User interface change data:
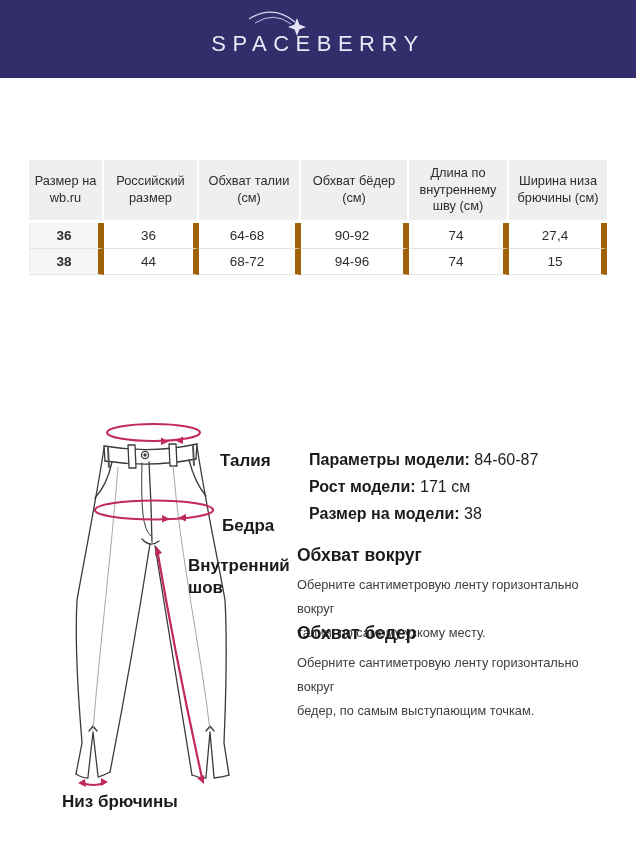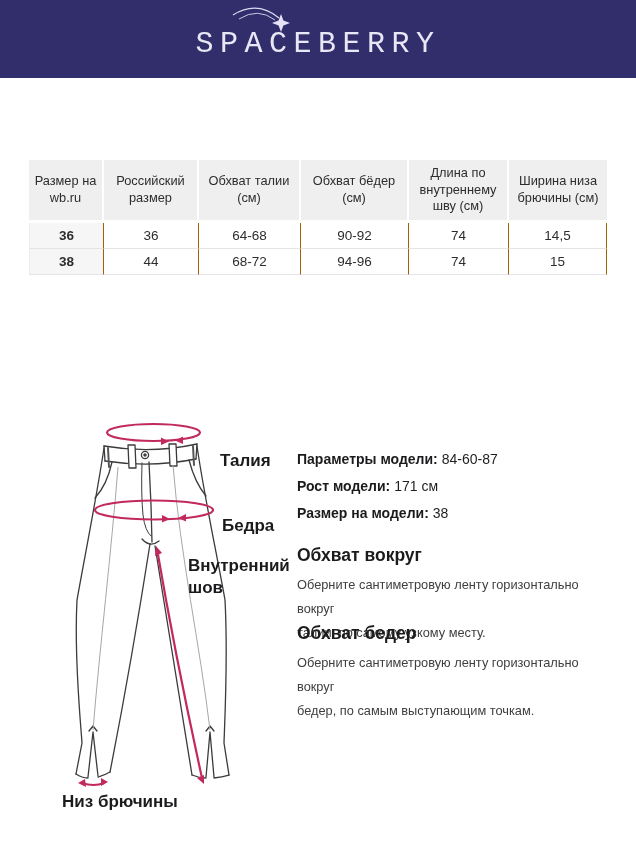--- a/index.html
+++ b/index.html
@@ -11,7 +11,7 @@
   .band { position:absolute; left:0; top:0; width:636px; height:78px; background:#312e6b;
           display:flex; align-items:center; justify-content:center; }
   .logo { position:relative; padding-top:10px; }
-  .logo-text { font-family:Liberation Mono, monospace; font-size:30px; letter-spacing:6.5px;
+  .logo-text { font-family:Liberation Sans, sans-serif; font-size:22px; letter-spacing:6.5px;
                color:#e9e6f5; font-weight:400; }
   .comet { position:absolute; left:36px; top:-14px; width:64px; height:30px; }
 

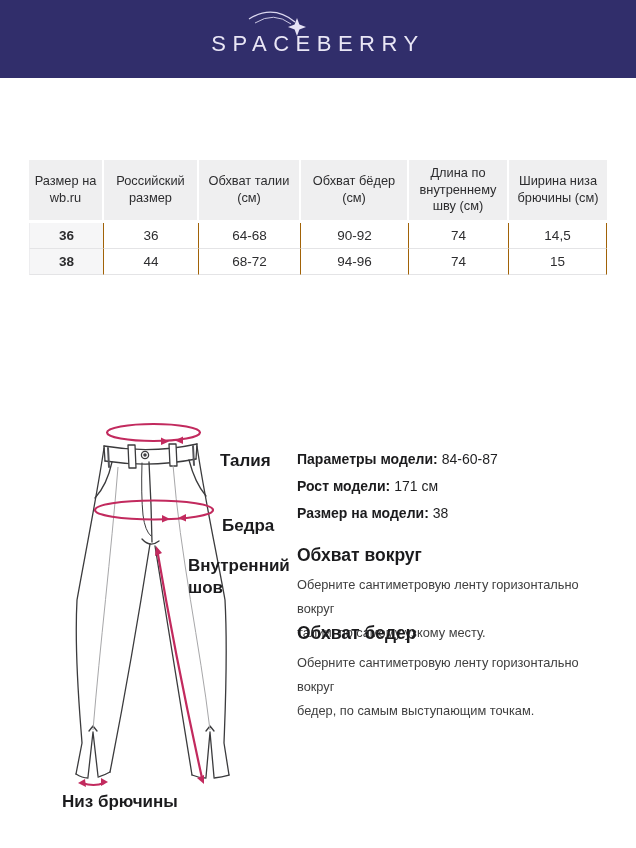--- a/index.html
+++ b/index.html
@@ -23,7 +23,7 @@
                    border-right:2px solid #ffffff; border-bottom:3px solid #ffffff; color:#2d2d2f; }
   .size-table th:last-child { border-right:none; }
   .size-table td { background:#ffffff; font-size:13.5px; text-align:center; vertical-align:middle;
-                   height:26px; border-right:1px solid #a16207; border-bottom:1px solid #e4e4e6; }
+                   height:26px; border-right:6px solid #a16207; border-bottom:1px solid #e4e4e6; }
   .size-table td:first-child { background:#f6f6f7; font-weight:bold; border-left:1px solid #ededef; }
   .size-table tr.data-row:first-child td { border-top:1px solid #e4e4e6; }
 

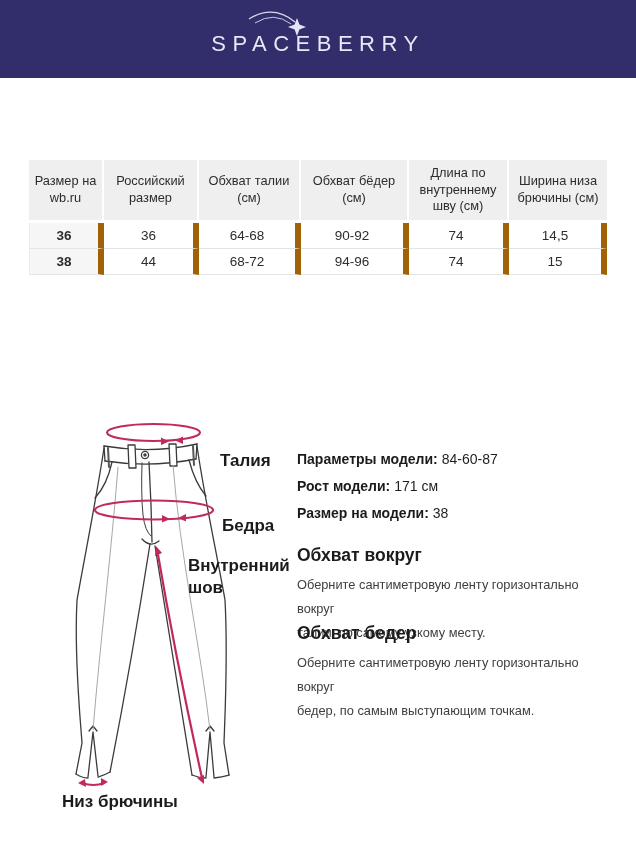--- a/index.html
+++ b/index.html
@@ -84,7 +84,7 @@
       <td>64-68</td>
       <td>90-92</td>
       <td>74</td>
-      <td>14,5</td>
+      <td>27,4</td>
     </tr>
     <tr class="data-row">
       <td>38</td>

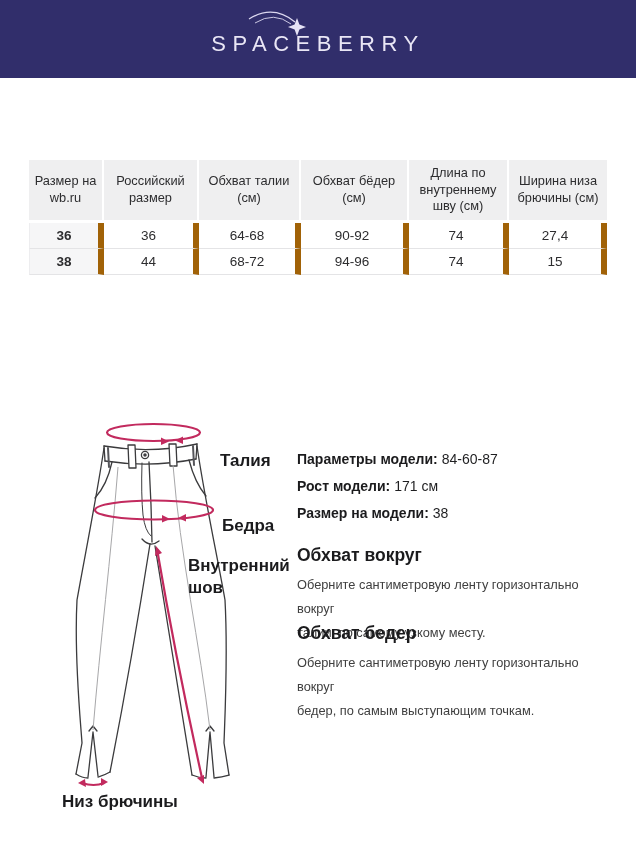--- a/index.html
+++ b/index.html
@@ -37,7 +37,7 @@
   .lbl-hem   { left:24px; top:376px; white-space:nowrap; }
 
   
-  .model-params { position:absolute; left:297px; top:446px; font-size:14px; line-height:27px; color:#1f1f21; }
+  .model-params { position:absolute; left:309px; top:446px; font-size:16px; line-height:27px; color:#1f1f21; }
   .model-params .lbl { font-weight:bold; color:#1b1b1d; }
   .guide { position:absolute; left:297px; width:312px; }
   .g1 { top:545px; } .g2 { top:623px; } .g3 { top:695px; }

-- WORK TO BE COMPLETED --
Would you transcribe each of the entries exactly, skipping the pictures?

-- FINISHED EXERCISE --
--- a/index.html
+++ b/index.html
@@ -11,7 +11,7 @@
   .band { position:absolute; left:0; top:0; width:636px; height:78px; background:#312e6b;
           display:flex; align-items:center; justify-content:center; }
   .logo { position:relative; padding-top:10px; }
-  .logo-text { font-family:Liberation Mono, monospace; font-size:30px; letter-spacing:6.5px;
+  .logo-text { font-family:Liberation Sans, sans-serif; font-size:22px; letter-spacing:6.5px;
                color:#e9e6f5; font-weight:400; }
   .comet { position:absolute; left:36px; top:-14px; width:64px; height:30px; }
 

--- a/index.html
+++ b/index.html
@@ -23,7 +23,7 @@
                    border-right:2px solid #ffffff; border-bottom:3px solid #ffffff; color:#2d2d2f; }
   .size-table th:last-child { border-right:none; }
   .size-table td { background:#ffffff; font-size:13.5px; text-align:center; vertical-align:middle;
-                   height:26px; border-right:1px solid #a16207; border-bottom:1px solid #e4e4e6; }
+                   height:26px; border-right:6px solid #a16207; border-bottom:1px solid #e4e4e6; }
   .size-table td:first-child { background:#f6f6f7; font-weight:bold; border-left:1px solid #ededef; }
   .size-table tr.data-row:first-child td { border-top:1px solid #e4e4e6; }
 

--- a/index.html
+++ b/index.html
@@ -84,7 +84,7 @@
       <td>64-68</td>
       <td>90-92</td>
       <td>74</td>
-      <td>14,5</td>
+      <td>27,4</td>
     </tr>
     <tr class="data-row">
       <td>38</td>

--- a/index.html
+++ b/index.html
@@ -37,7 +37,7 @@
   .lbl-hem   { left:24px; top:376px; white-space:nowrap; }
 
   
-  .model-params { position:absolute; left:297px; top:446px; font-size:14px; line-height:27px; color:#1f1f21; }
+  .model-params { position:absolute; left:309px; top:446px; font-size:16px; line-height:27px; color:#1f1f21; }
   .model-params .lbl { font-weight:bold; color:#1b1b1d; }
   .guide { position:absolute; left:297px; width:312px; }
   .g1 { top:545px; } .g2 { top:623px; } .g3 { top:695px; }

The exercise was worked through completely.